Reproduce the following data exactly, minus any images.

• • • •

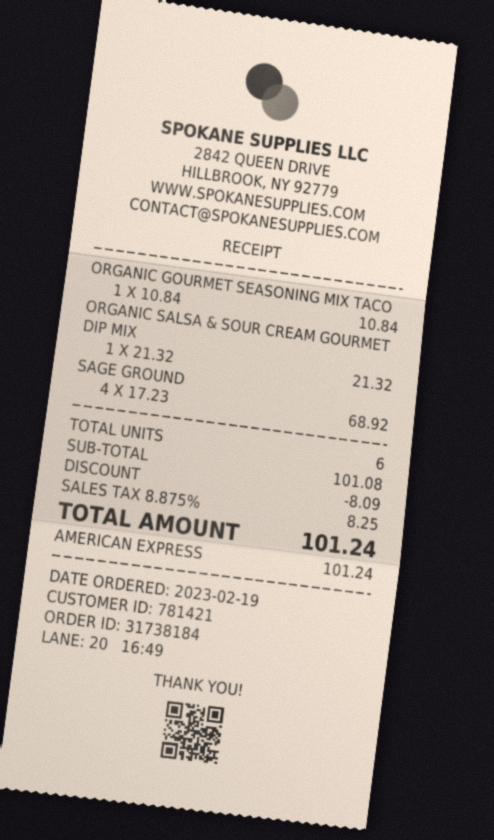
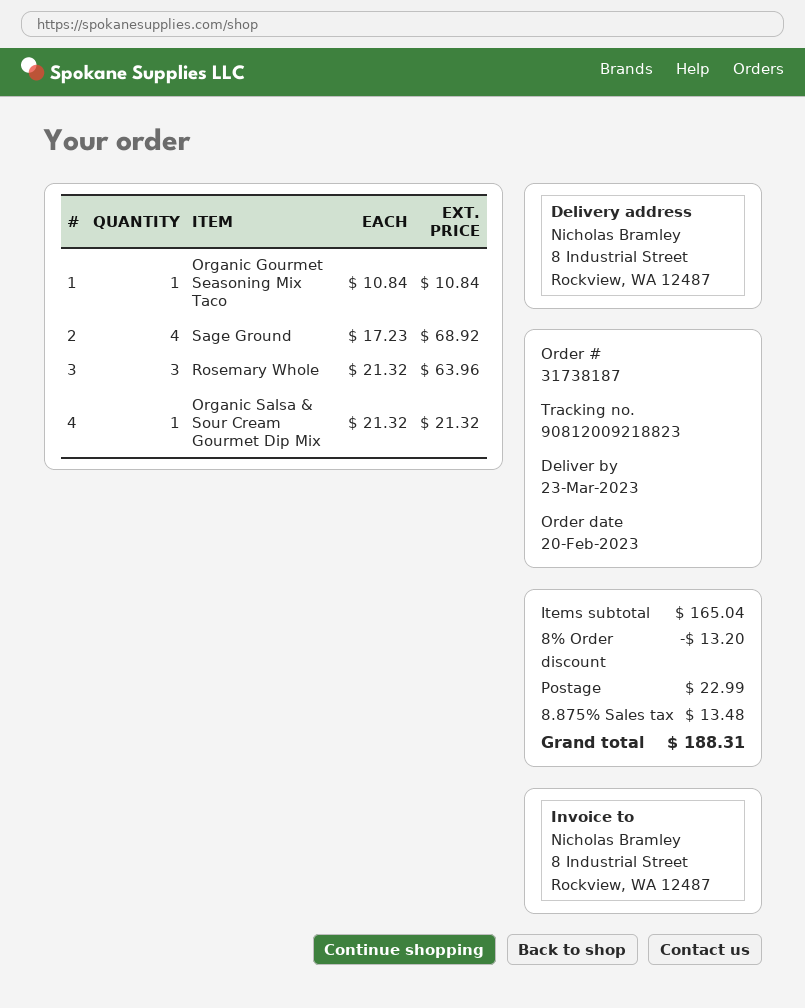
order number: 31738184 -> 31738187
order date: 2023-02-19 -> 2023-02-20
Rosemary Whole: none -> 3 x 21.32 = 63.96
subtotal: 101.08 -> 165.04
discount: 8.09 -> 13.20
shipping: none -> 22.99
tax: 8.875% = 8.25 -> 8.875% = 13.48
total: 101.24 -> 188.31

• • • •

**Exercise answer**
order number: 31738184 -> 31738187
order date: 2023-02-19 -> 2023-02-20
Rosemary Whole: none -> 3 x 21.32 = 63.96
subtotal: 101.08 -> 165.04
discount: 8.09 -> 13.20
shipping: none -> 22.99
tax: 8.875% = 8.25 -> 8.875% = 13.48
total: 101.24 -> 188.31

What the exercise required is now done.